Now, you can run the pipeline using:

nextflow run nf-core/denovotranscript \
   -profile <docker/singularity/.../institute> \
   --input samplesheet.csv \
   --outdir <OUTDIR>

[!WARNING] Please provide pipeline parameters via the CLI or Nextflow -params-file option. Custom config files including those provided by the -c Nextflow option can be used to provide any configuration except for parameters; see docs.

For more details and further functionality, please refer to the usage documentation and the parameter documentation.

Pipeline output

To see the results of an example test run with a full size dataset refer to the results tab on the nf-core website pipeline page. For more details about the output files and reports, please refer to the output documentation.

Credits

nf-core/denovotranscript was written by Avani Bhojwani (@avani-bhojwani) and Timothy Little (@timslittle).

Contributions and Support

If you would like to contribute to this pipeline, please see the contributing guidelines.
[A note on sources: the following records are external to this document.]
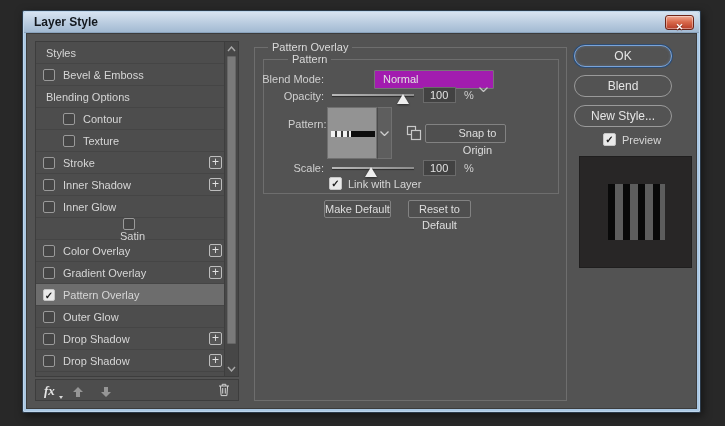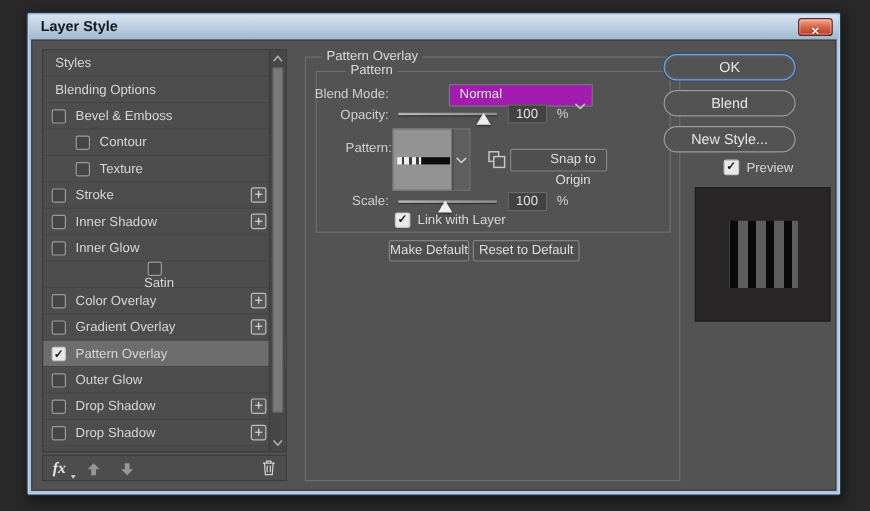--- a/index.html
+++ b/index.html
@@ -83,28 +83,28 @@
   .swatch-line-b { position:absolute; left:23px; top:23px; width:24px; height:6px; background:#0d0d0d; }
   .swatch-strip { position:absolute; left:350px; top:73px; width:15px; height:52px; background:#5e5e5e;
                   border:1px solid #707070; border-left:1px solid #4a4a4a;
                   display:flex; align-items:center; justify-content:center; }
   .new-pattern { position:absolute; left:379px; top:91px; width:16px; height:16px; }
 
   .flat-btn { position:absolute; background:#4f4f4f; border:1px solid #828282; border-radius:2px;
               font-size:11px; color:#dedede; text-align:center; }
   .btn-snap { left:398px; top:90px; width:81px; height:19px; line-height:17px;padding-left:24px; }
   .btn-make { left:297px; top:166px; width:67px; height:18px; line-height:16px; }
-  .btn-reset { left:367px; top:166px; width:89px; height:18px; line-height:16px; }
+  .btn-reset { left:381px; top:166px; width:63px; height:18px; line-height:16px; }
 
   .chk-row-cb { position:absolute; width:13px; height:13px; background:#e9e9e9; border:1px solid #c6c6c6;
                 border-radius:2px; text-align:center; font-size:10px; font-weight:bold; line-height:12px; color:#1a1a1a; }
   .chk-row-label { position:absolute; font-size:11px; color:#d6d6d6; }
 
   
-  .pill { position:absolute; left:526px; width:110px; height:22px; border-radius:11px;
+  .pill { position:absolute; left:547px; width:98px; height:22px; border-radius:11px;
           background:#535353; border:1px solid #9a9a9a; font-size:12px; color:#e5e5e5;
           text-align:center; line-height:20px; }
   .pill.ok { top:11px; border:1px solid #7aa4d9; box-shadow:0 0 0 1px #2d4d75, inset 0 0 3px rgba(122,164,217,.35); }
   .pill.cancel { top:41px; }
   .pill.newstyle { top:71px; }
 
   .preview-box { position:absolute; left:552px; top:122px; width:113px; height:112px;
                  background:#282626; border:1px solid #1f1e1e; }
   .preview-stripes { position:absolute; left:28px; top:27px; width:57px; height:56px;
                      background:repeating-linear-gradient(90deg,#090909 0 7px,#5d5d5d 7px 15px); }
@@ -121,26 +121,26 @@
         <span>✕</span>
       </div>
     </div>
 
     <div class="body">
 
       <div class="sidebar-list" id="sidebar-list">
         <div class="sb-row">
             <span class="sb-label">Styles</span>
           </div>
+          <div class="sb-row" style="padding-left: 7px;">
+            <span class="cb"></span>
+            <span class="sb-label">Bevel &amp; Emboss</span>
+          </div>
           <div class="sb-row">
             <span class="sb-label">Blending Options</span>
-          </div>
-          <div class="sb-row" style="padding-left: 7px;">
-            <span class="cb"></span>
-            <span class="sb-label">Bevel &amp; Emboss</span>
           </div>
           <div class="sb-row" style="padding-left: 27px;">
             <span class="cb"></span>
             <span class="sb-label">Contour</span>
           </div>
           <div class="sb-row" style="padding-left: 27px;">
             <span class="cb"></span>
             <span class="sb-label">Texture</span>
           </div>
           <div class="sb-row" style="padding-left: 7px;">

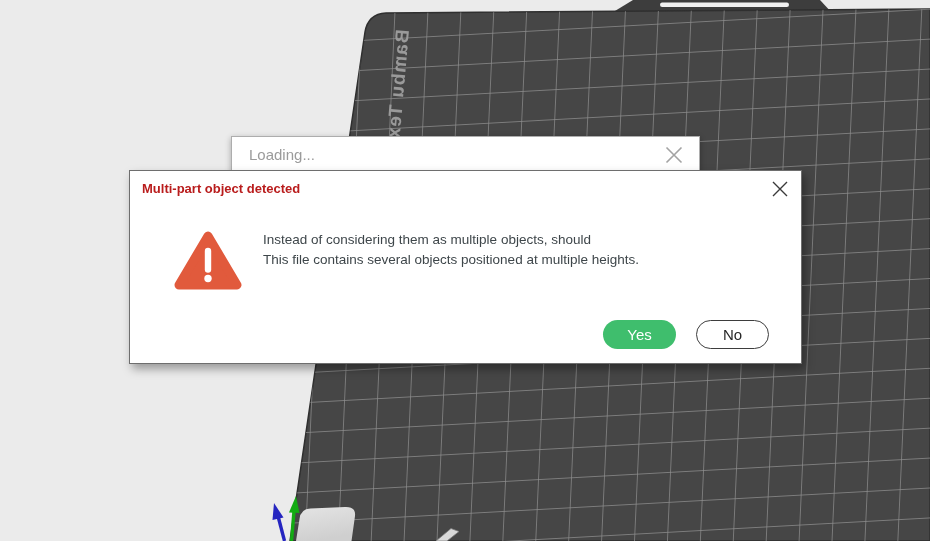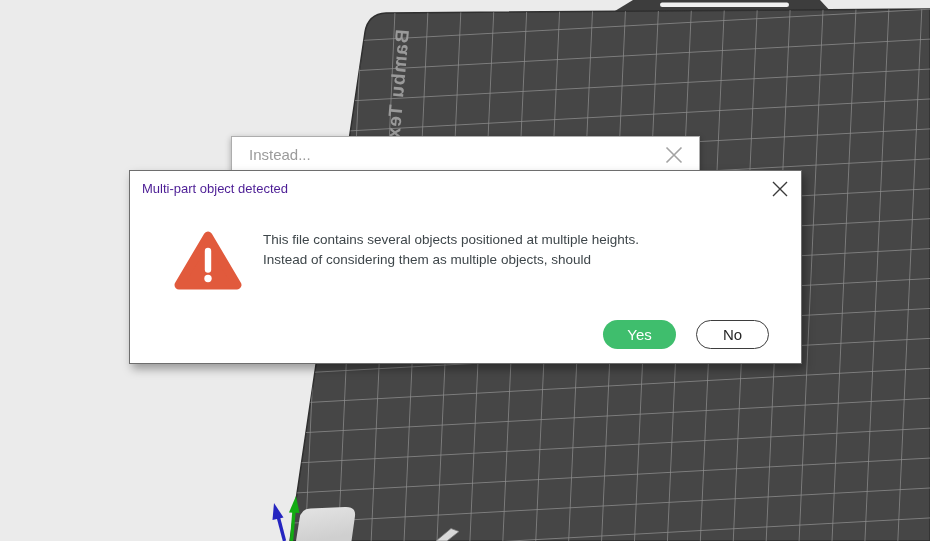--- a/index.html
+++ b/index.html
@@ -26,21 +26,21 @@
 
   
   .modal{
     position:absolute;left:129px;top:170px;width:673px;height:194px;
     background:#ffffff;border:1px solid #6e6e6e;box-sizing:border-box;
     box-shadow:3px 5px 9px rgba(0,0,0,0.35);
     z-index:10;
   }
   .modal-title{
     position:absolute;left:12px;top:10px;
-    font-size:13px;color:#4c1d95;
+    font-size:13px;color:#b91c1c;font-weight:bold;
   }
   .modal-close{position:absolute;right:13px;top:10px;cursor:pointer;}
   .warning-icon{position:absolute;left:44px;top:58px;}
   .modal-message{
     position:absolute;left:133px;top:59px;
     font-size:13.5px;line-height:20px;color:#3e464a;
   }
   .btn{
     position:absolute;top:149px;width:73px;height:29px;
     border-radius:15px;font-size:15px;
@@ -81,41 +81,41 @@
 
     <g>
       <line x1="284.5" y1="541" x2="278" y2="516" stroke="#2525c0" stroke-width="3.4"></line>
       <polygon points="274,503 272.5,520 283.5,517.5" fill="#2525c0"></polygon>
       <line x1="291.5" y1="541" x2="294" y2="511" stroke="#12ab12" stroke-width="3.4"></line>
       <polygon points="296,496 289,512.5 299.5,513" fill="#12ab12"></polygon>
     </g>
   </svg>
 
   <div class="loading-dialog">
-    <span class="loading-title">Instead...</span>
+    <span class="loading-title">Loading...</span>
     <svg class="loading-close" width="18" height="18" viewBox="0 0 18 18">
       <path d="M1.5 1.5 L16.5 16.5 M16.5 1.5 L1.5 16.5" stroke="#a3a3a3" stroke-width="1.6" fill="none"></path>
     </svg>
   </div>
 
   <div class="modal">
     <div class="modal-title">Multi-part object detected</div>
 
     <svg class="modal-close" width="16" height="16" viewBox="0 0 16 16">
       <path d="M1 1 L15 15 M15 1 L1 15" stroke="#3a3a3a" stroke-width="1.4" fill="none"></path>
     </svg>
 
     <svg class="warning-icon" width="68" height="62" viewBox="0 0 68 62">
       <path d="M34 7 L63 56 L5 56 Z" fill="#E15A3C" stroke="#E15A3C" stroke-width="9" stroke-linejoin="round"></path>
       <line x1="34" y1="22" x2="34" y2="40.5" stroke="#ffffff" stroke-width="6.4" stroke-linecap="round"></line>
       <circle cx="34" cy="49.5" r="3.7" fill="#ffffff"></circle>
     </svg>
 
     <div class="modal-message">
+      <div>Instead of considering them as multiple objects, should</div>
       <div>This file contains several objects positioned at multiple heights.</div>
-      <div>Instead of considering them as multiple objects, should</div>
     </div>
 
     <button class="btn btn-no">No</button>
     <button class="btn btn-yes">Yes</button>
   </div>
 
 </div>
 
 </body></html>

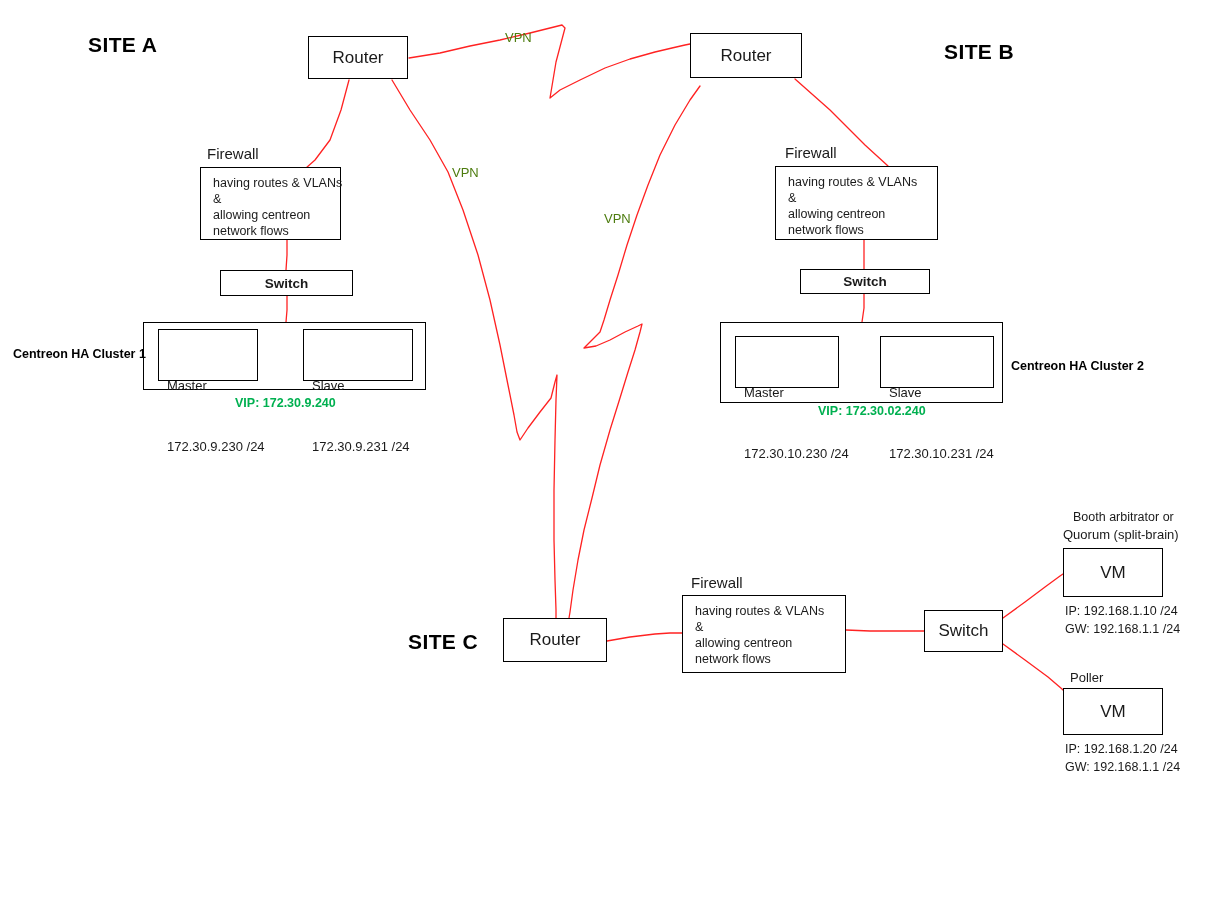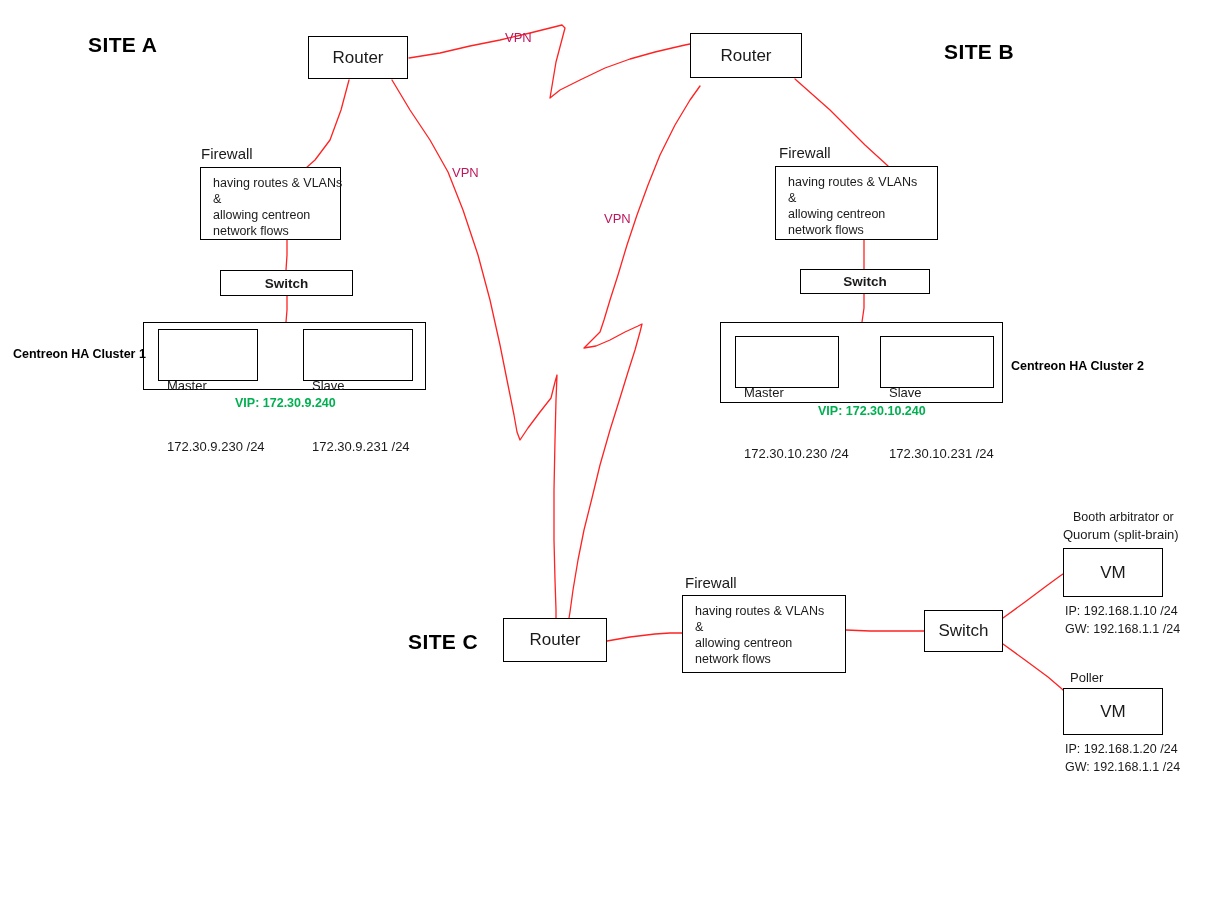--- a/index.html
+++ b/index.html
@@ -35,21 +35,21 @@
   }
   .node.textbox {
     display: block;
     padding: 7px 9px 4px 12px;
     line-height: 1.28;
   }
   .bold { font-weight: bold; }
   .red { color: #ff2222; text-align: right; }
   .vpn-label {
     position: absolute;
-    color: #be185d;
+    color: #4d7c0f;
     font-size: 13px;
     white-space: pre;
   }
   .site-title {
     position: absolute;
     font-weight: bold;
     font-size: 21px;
     letter-spacing: 0.4px;
     color: #000000;
     white-space: pre;
@@ -69,20 +69,21 @@
     line-height: 1.55;
     color: #1a1a1a;
     font-size: 13px;
     white-space: pre;
   }
   .fw-title {
     position: absolute;
     font-size: 15px;
     color: #1a1a1a;
     white-space: pre;
+    margin-left: 6px;
   }
   .ip-note {
     position: absolute;
     font-size: 12.5px;
     color: #1a1a1a;
     line-height: 1.45;
     white-space: pre;
   }
   .cap {
     position: absolute;
@@ -196,21 +197,21 @@
   <div class="cluster-name" style="left:1011px; top:359px;">Centreon HA Cluster 2</div>
 
   <div class="host-box" style="left:735px; top:336px; width:104px; height:52px;">
     <div>Master</div>
     <div>172.30.10.230 /24</div>
   </div>
   <div class="host-box" style="left:880px; top:336px; width:114px; height:52px;">
     <div>Slave</div>
     <div>172.30.10.231 /24</div>
   </div>
-  <div class="vip" style="left:818px; top:404px;">VIP: 172.30.10.240</div>
+  <div class="vip" style="left:818px; top:404px;">VIP: 172.30.02.240</div>
 
   <div class="vpn-label" style="left:505px; top:30px;">VPN</div>
   <div class="vpn-label" style="left:452px; top:165px;">VPN</div>
   <div class="vpn-label" style="left:604px; top:211px;">VPN</div>
 
   <div class="site-title" style="left:408px; top:630px;">SITE C</div>
 
   <div class="node dev-label" style="left:503px; top:618px; width:104px; height:44px;">
     <span>Router</span>
   </div>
For further information or help, don't hesitate to get in touch on the Slack #denovotranscript channel (you can join with this invite).

Citations

If you use nf-core/denovotranscript for your analysis, please cite it using the following doi: 10.5281/zenodo.13324371

An extensive list of references for the tools used by the pipeline can be found in the CITATIONS.md file.

You can cite the nf-core publication as follows:

The nf-core framework for community-curated bioinformatics pipelines.

Philip Ewels, Alexander Peltzer, Sven Fillinger, Harshil Patel, Johannes Alneberg, Andreas Wilm, Maxime Ulysse Garcia, Paolo Di Tommaso & Sven Nahnsen.

Nat Biotechnol. 2020 Feb 13. doi: 10.1038/s41587-020-0439-x.